> **Given data**:
== Segment start ==

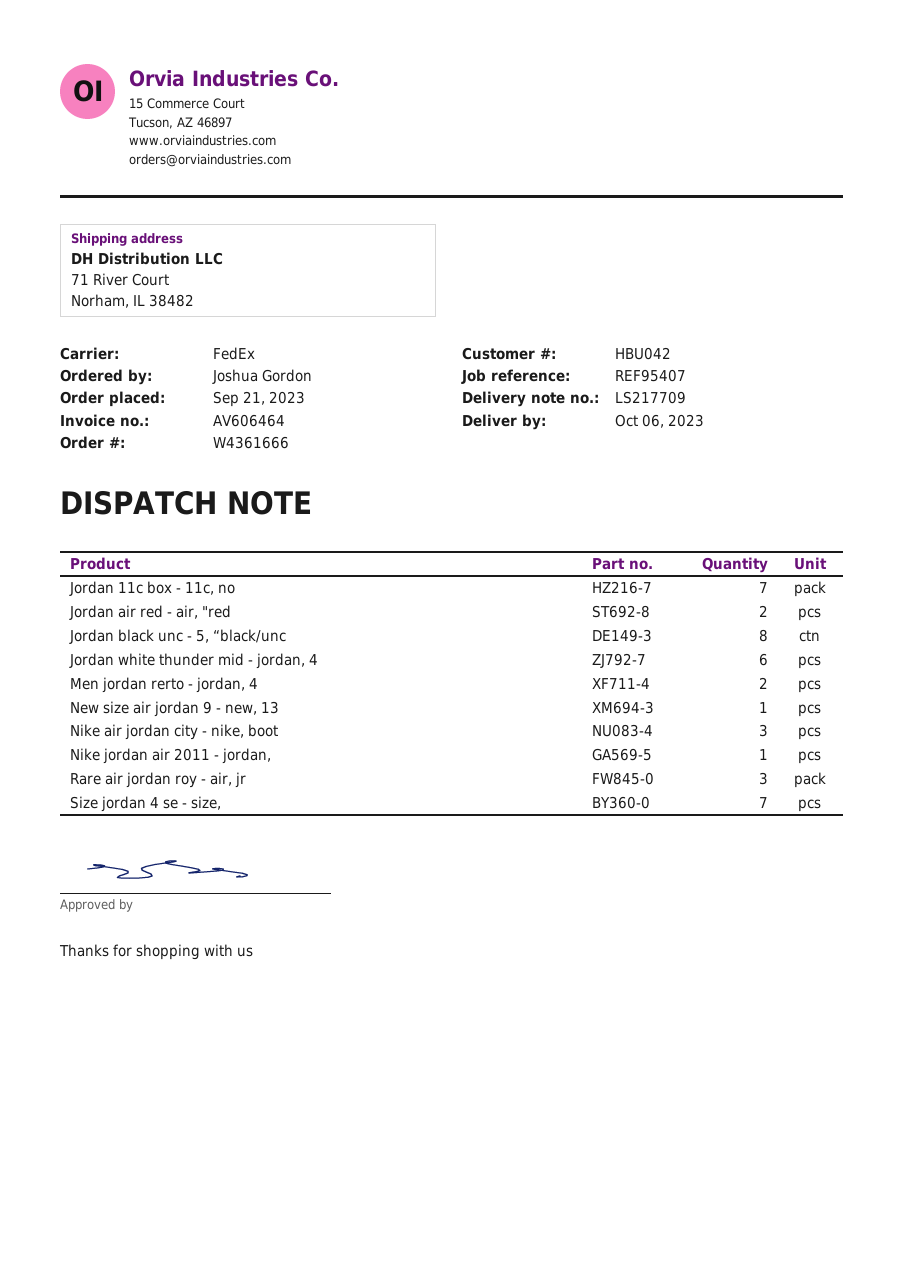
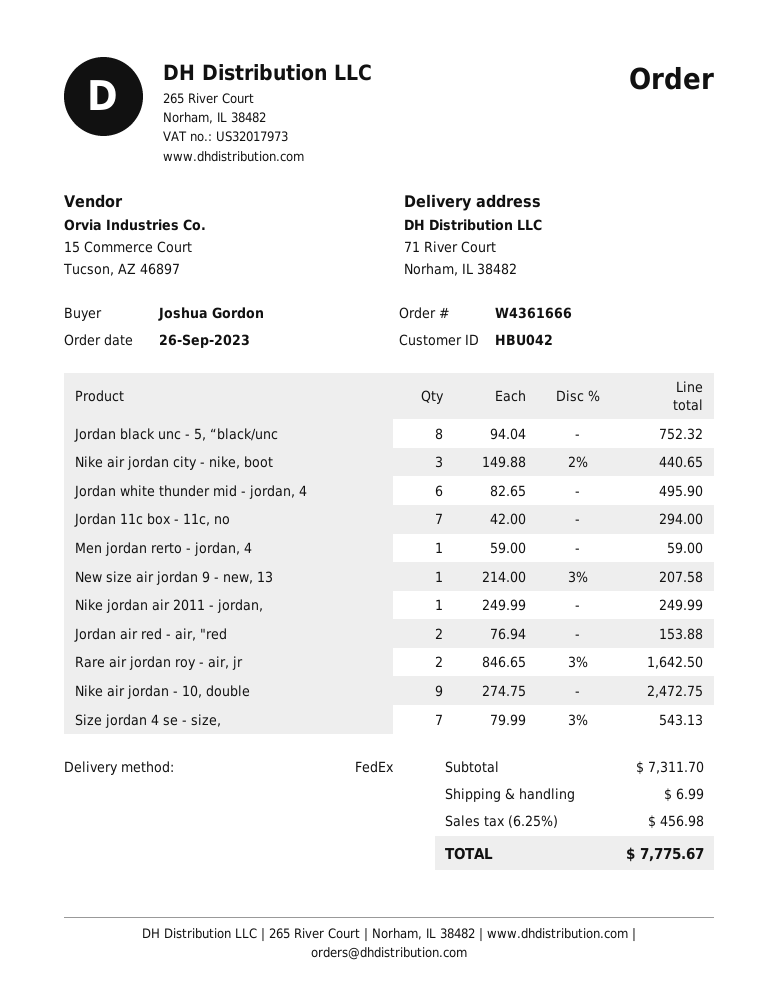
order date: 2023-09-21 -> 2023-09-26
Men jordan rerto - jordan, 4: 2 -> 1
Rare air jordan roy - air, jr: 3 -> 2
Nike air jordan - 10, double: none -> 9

== Segment end ==
== Segment start ==

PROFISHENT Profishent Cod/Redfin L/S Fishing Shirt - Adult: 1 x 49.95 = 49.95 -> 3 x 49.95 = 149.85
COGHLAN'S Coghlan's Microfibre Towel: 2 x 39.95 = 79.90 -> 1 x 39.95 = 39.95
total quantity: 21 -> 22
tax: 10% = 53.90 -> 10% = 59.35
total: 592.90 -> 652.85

== Segment end ==
== Segment start ==

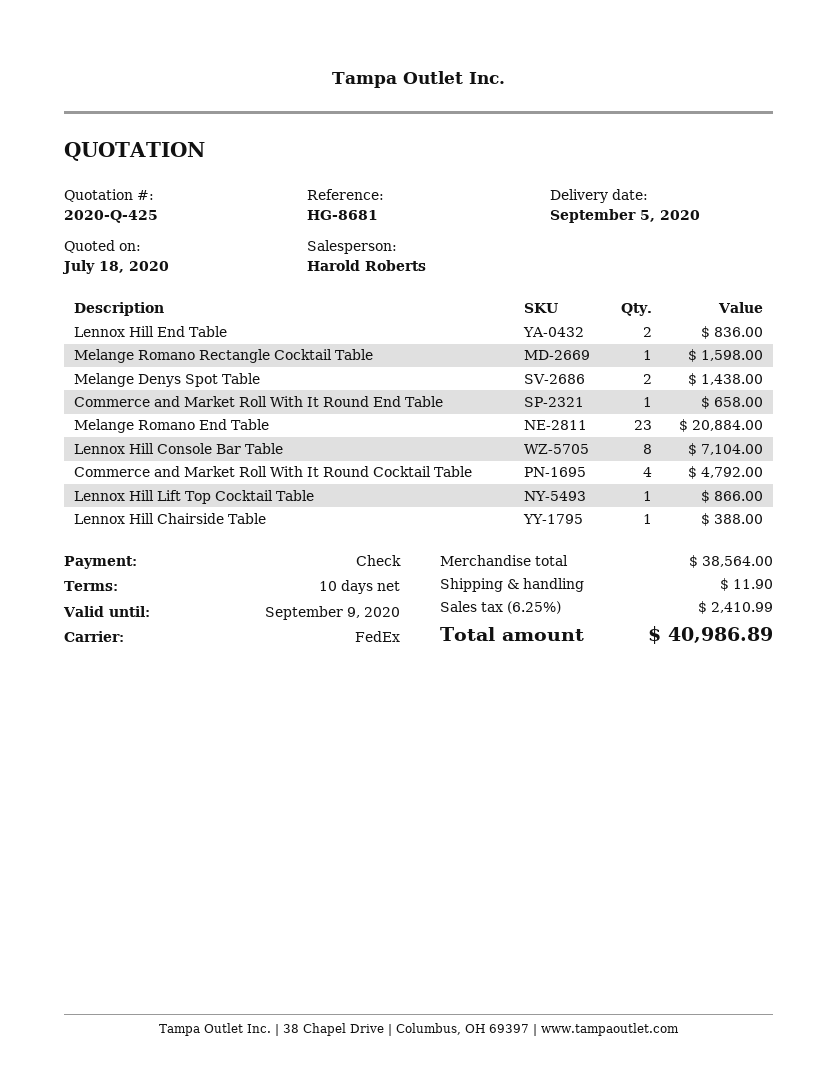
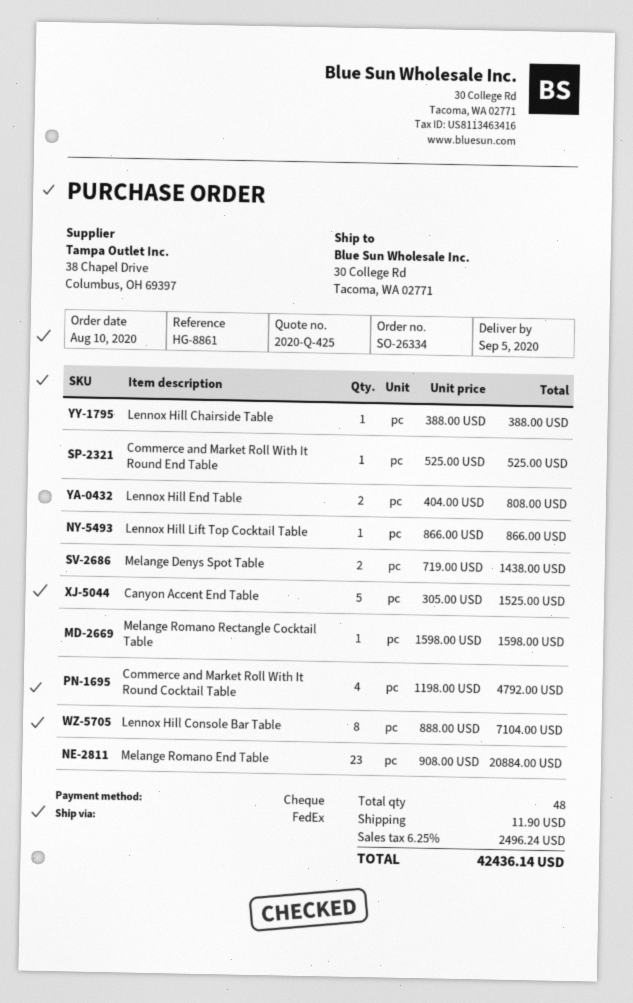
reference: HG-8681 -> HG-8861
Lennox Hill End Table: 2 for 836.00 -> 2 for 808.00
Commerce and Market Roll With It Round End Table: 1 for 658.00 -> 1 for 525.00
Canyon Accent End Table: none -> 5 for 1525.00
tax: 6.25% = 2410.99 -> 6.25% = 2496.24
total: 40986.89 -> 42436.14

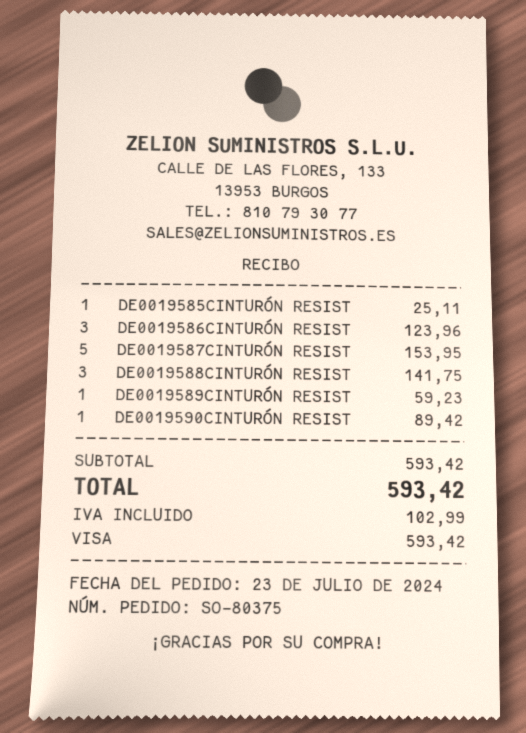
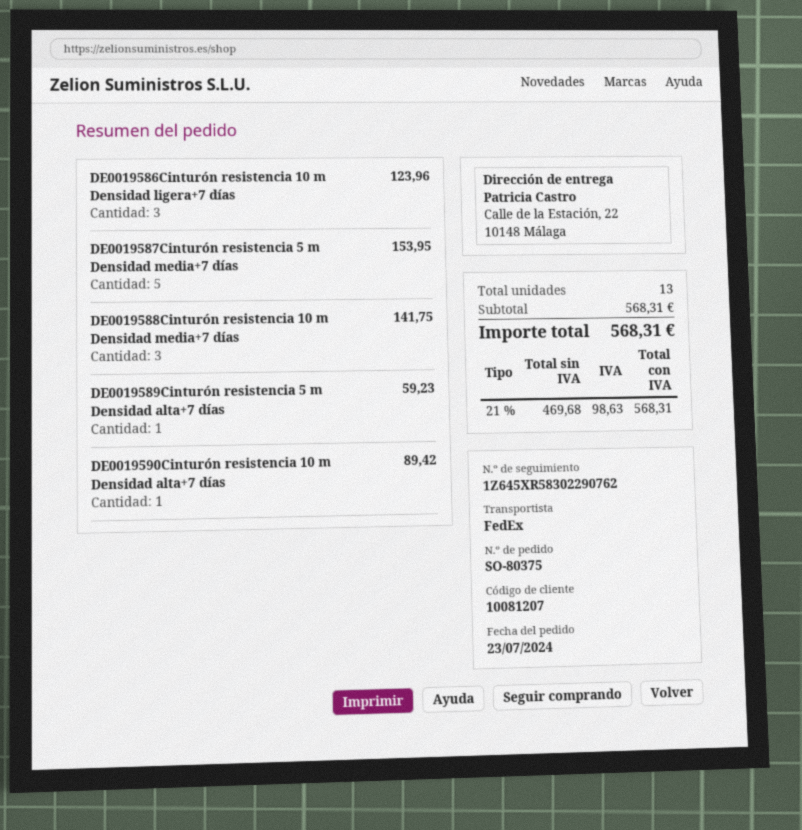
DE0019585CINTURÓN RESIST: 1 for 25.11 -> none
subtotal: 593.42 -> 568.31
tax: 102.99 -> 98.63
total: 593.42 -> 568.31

== Segment end ==

> **Brief**: The answer must consist of each line in the entries above that includes "jordan".

> **Result of the task**:
Men jordan rerto - jordan, 4: 2 -> 1
Rare air jordan roy - air, jr: 3 -> 2
Nike air jordan - 10, double: none -> 9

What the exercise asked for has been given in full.